SCTP requires more design within the application to get the best use of it. There are more options than TCP, the Sockets-like API came later, and it is young. However I think most people that take the time to understand it (and who know the shortcomings of TCP) appreciate it -- it is a well designed protocol that builds on our ~30 years of knowledge of TCP and UDP.
One of the aspects that requires some thought is that of streams. Streams provide (usually, I think you can turn it off) an order guarantee within them (much like a TCP connection) but there can be multiple streams per SCTP connection. If your application's data can be sent over multiple streams then you avoid head-of-line blocking where the receiver starves due to one mislaid packet. Effectively different conversations can be had over the same connection without impacting each other.

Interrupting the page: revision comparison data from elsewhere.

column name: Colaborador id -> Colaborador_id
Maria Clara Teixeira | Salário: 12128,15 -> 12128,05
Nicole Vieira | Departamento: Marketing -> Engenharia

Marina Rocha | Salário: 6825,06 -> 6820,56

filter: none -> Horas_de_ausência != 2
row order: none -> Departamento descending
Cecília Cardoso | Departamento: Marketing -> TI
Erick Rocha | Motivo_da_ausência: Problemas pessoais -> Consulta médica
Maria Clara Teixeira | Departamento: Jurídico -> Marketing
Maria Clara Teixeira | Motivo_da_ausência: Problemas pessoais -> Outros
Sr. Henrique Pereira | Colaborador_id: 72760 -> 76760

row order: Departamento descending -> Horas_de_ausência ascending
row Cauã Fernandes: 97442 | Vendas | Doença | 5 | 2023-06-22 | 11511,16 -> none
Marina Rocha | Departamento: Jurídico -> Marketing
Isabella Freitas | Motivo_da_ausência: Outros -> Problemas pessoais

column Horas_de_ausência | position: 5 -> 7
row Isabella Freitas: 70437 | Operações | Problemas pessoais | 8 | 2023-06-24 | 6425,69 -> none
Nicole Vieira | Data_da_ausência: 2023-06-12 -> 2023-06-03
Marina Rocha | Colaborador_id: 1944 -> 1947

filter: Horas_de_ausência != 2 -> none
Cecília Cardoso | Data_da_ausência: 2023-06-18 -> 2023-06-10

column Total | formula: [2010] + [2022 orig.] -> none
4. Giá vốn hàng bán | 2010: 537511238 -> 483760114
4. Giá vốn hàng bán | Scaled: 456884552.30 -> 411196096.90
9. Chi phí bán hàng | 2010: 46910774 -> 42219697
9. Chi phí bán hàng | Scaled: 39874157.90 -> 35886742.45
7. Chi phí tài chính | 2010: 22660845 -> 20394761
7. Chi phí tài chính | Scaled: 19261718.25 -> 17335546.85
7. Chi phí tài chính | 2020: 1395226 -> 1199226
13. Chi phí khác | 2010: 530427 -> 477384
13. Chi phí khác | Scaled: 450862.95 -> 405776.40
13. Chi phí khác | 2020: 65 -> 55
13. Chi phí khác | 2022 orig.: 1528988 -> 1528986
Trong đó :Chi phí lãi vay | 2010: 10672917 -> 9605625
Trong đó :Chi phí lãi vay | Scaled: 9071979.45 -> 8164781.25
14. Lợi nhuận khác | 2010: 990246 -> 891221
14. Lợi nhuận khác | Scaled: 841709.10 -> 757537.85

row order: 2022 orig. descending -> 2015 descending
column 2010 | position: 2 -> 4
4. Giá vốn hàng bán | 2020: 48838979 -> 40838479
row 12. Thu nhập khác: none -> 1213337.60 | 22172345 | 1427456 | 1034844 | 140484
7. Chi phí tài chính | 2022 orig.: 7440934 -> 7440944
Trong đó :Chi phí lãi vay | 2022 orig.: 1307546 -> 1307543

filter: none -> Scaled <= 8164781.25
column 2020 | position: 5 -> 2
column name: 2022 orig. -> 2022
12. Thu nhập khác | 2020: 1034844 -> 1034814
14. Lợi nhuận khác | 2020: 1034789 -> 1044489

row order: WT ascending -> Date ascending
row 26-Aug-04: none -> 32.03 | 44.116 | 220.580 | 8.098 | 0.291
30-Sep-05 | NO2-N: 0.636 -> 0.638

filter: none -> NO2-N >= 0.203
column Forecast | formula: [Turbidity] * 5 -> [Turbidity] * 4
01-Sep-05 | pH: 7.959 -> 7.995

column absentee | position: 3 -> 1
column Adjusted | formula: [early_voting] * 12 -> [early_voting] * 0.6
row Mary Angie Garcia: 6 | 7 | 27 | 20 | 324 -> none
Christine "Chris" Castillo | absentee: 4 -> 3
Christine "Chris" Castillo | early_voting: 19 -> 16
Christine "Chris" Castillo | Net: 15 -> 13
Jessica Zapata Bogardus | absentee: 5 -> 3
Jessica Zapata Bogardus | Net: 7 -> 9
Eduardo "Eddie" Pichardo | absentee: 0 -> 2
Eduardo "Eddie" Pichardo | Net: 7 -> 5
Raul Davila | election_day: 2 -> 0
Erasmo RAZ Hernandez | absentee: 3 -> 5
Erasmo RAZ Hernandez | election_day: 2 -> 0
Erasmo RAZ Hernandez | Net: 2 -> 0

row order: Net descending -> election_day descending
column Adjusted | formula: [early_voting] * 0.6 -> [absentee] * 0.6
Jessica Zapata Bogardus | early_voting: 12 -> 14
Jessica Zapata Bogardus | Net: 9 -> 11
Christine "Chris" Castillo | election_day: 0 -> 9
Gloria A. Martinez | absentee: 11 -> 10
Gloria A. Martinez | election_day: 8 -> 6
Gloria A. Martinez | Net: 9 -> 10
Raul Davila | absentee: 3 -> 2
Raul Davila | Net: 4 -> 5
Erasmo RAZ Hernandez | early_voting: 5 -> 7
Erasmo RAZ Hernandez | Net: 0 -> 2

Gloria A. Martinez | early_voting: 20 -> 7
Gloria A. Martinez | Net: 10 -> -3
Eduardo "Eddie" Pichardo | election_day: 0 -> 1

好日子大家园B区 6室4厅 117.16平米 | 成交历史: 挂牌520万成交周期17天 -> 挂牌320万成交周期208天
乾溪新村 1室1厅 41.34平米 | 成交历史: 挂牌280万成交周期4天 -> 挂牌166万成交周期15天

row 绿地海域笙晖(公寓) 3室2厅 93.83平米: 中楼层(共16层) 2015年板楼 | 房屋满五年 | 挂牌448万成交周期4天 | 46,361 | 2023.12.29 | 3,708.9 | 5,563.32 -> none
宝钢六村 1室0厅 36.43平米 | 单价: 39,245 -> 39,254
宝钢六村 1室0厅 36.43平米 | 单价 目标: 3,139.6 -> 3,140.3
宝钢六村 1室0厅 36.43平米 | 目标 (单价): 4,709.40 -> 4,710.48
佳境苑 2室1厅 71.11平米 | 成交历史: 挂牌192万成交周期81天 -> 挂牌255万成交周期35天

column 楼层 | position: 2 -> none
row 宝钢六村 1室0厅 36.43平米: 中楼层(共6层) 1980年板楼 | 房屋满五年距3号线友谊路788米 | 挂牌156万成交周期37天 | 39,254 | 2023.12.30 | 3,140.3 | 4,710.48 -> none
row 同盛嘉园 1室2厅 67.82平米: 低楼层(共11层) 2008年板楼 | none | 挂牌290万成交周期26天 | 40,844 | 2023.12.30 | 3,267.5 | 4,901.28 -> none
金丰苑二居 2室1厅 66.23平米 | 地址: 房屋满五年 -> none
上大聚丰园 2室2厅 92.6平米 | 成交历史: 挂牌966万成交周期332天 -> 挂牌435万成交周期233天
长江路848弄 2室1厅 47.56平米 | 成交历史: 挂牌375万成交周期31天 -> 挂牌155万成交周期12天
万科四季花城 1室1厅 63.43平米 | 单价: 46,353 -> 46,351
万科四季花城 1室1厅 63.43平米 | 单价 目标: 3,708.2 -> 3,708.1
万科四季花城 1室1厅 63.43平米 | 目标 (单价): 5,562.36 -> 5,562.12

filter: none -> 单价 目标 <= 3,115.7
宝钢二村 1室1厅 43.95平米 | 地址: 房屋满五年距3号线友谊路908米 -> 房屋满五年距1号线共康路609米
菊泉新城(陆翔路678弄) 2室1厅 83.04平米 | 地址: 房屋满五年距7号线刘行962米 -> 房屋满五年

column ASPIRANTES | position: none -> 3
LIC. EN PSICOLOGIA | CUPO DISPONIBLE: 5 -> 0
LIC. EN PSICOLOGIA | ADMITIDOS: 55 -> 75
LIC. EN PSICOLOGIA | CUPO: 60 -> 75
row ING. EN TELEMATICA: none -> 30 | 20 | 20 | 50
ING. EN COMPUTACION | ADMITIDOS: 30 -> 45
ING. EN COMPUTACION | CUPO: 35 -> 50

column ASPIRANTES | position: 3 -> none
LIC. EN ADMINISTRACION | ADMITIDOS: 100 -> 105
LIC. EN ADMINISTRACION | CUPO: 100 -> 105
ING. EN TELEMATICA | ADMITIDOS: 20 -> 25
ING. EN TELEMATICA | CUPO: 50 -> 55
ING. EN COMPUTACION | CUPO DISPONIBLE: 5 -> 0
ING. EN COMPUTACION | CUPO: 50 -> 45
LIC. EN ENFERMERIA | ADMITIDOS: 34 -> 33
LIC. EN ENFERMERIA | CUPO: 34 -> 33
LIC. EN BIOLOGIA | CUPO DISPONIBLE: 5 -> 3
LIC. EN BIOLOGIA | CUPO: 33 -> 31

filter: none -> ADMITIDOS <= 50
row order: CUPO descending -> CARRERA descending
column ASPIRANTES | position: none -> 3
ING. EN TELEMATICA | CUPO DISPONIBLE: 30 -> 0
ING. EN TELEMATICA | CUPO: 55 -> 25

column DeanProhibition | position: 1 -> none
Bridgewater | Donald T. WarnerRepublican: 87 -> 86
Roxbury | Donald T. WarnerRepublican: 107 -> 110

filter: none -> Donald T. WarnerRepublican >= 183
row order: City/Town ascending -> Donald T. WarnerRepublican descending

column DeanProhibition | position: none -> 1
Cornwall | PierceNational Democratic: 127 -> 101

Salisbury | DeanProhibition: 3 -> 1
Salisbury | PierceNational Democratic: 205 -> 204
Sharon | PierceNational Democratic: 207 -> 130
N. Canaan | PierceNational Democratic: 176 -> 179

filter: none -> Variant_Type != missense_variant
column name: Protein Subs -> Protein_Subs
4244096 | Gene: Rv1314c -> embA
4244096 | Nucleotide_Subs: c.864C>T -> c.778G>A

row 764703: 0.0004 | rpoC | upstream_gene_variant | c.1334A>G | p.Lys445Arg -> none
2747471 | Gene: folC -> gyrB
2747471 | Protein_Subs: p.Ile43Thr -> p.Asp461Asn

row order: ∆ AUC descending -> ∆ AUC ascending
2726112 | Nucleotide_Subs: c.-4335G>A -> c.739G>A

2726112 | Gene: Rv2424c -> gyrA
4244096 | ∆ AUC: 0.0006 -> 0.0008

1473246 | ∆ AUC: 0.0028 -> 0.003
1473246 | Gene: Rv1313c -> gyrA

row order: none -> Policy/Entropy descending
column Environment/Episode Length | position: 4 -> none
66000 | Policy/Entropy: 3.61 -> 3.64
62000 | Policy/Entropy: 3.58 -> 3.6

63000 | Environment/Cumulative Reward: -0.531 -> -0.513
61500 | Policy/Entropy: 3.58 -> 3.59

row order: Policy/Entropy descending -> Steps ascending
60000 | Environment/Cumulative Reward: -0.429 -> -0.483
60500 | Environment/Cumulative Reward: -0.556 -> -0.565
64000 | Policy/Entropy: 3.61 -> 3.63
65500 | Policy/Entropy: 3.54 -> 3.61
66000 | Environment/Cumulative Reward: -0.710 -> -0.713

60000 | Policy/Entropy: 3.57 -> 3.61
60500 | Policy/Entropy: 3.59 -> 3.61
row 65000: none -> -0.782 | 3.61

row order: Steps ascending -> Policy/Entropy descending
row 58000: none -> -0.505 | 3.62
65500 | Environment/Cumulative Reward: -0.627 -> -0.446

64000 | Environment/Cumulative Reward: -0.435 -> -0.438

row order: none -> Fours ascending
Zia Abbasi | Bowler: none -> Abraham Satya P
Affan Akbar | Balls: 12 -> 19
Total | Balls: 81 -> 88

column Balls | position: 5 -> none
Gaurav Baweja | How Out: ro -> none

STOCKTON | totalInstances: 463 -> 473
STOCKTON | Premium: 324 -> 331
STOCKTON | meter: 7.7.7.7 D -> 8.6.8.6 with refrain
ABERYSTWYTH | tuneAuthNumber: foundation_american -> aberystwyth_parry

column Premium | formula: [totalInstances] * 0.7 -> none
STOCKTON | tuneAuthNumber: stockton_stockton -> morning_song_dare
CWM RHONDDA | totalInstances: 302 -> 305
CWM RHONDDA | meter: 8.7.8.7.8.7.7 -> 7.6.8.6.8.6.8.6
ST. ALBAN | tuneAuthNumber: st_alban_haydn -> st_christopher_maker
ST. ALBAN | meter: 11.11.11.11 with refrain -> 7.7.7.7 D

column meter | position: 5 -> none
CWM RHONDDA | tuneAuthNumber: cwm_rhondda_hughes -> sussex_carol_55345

Another useful addition is that of multi-homing support -- one connection can be across multiple interfaces on both ends and it copes with failures. You can emulate this in TCP, but at the application layer.
Proper link heartbeating, which is the first thing any application using TCP for non-transient connections implements, is there for free.
My personal summary of SCTP is that it doesn't do anything you couldn't do another way (in TCP or UDP) with substantial application support. The thing it provides is the ability to not have to implement that code (badly) yourself.
FYI, SCTP is mandated as supported for Diameter (cf RADIUS next gen). see RFC 3588
Diameter clients MUST support either TCP or SCTP, while agents and
servers MUST support both. Future versions of this specification MAY
mandate that clients support SCTP.
p1. SCTP mapped directly over IPv4 requires support in NAT gateways, which has never been widely deployed anywhere, and without it the typical NAT gateway will only permit one private host per public address to be using SCTP at a time.
p2. SCTP mapped over UDP/IPv4 allows more private hosts per public address, but UDP mappings in IPv4/NAT gateways are notoriously tricky to establish and keep maintained, due to the fact that UDP is a connectionless transport without any explicit state for a NAT to track.
p3. SCTP mapped directly over IPv6 requires... well... IPv6. Have you tried to deploy IPv6? If so, have you tried to buy an IPv6 firewall? Does it support SCTP? How about a load balancer? A SSL accelerator?
p4. Finally, a lot of the Internet is pretty much constrained to what can fit through TCP port 80 and port 443, so SCTP of any flavor tends to lose there. Hence, you see efforts like the MPTCP working group in IETF.
Many of us will be using SCTP soon, since it's used by WebRTC datachannels to create a TCP-like reliable layer on top of UDP -- SCTP over DTLS over UDP: https://datatracker.ietf.org/doc/html/draft-ietf-rtcweb-data-channel-13#section-6
Reading the SCTP Wikipedia page I'd say that the main reason is that SCTP is a very young protocol (proposed in 2000) that is currently unsupported by the mainstream OSs (Windows, OS X, Linux).
If "very young" seems inappropriate to you, think about IPV6: "in December 2008, despite marking its 10th anniversary as a Standards Track protocol, IPv6 was only in its infancy in terms of general worldwide deployment."
SCTP is used extensively in the 4G LTE network where Diameter is used for AAA.
It might not be well known, but it's not unused. Quite recently there was a draft published at the IETF about Using SCTP as a Transport Layer Protocol for HTTP.
In reference to all of the comments about commercial routers being broken or lacking SCTP support, the issue is that SCTP with NAT is still in draft form with the IETF. So there is no RFC specification for them to implement it.
https://datatracker.ietf.org/doc/html/draft-ietf-behave-sctpnat-09
Sctp is born too late, and for many situation TCP is enough.
Also, as I know most of its usage is on telecommunication area.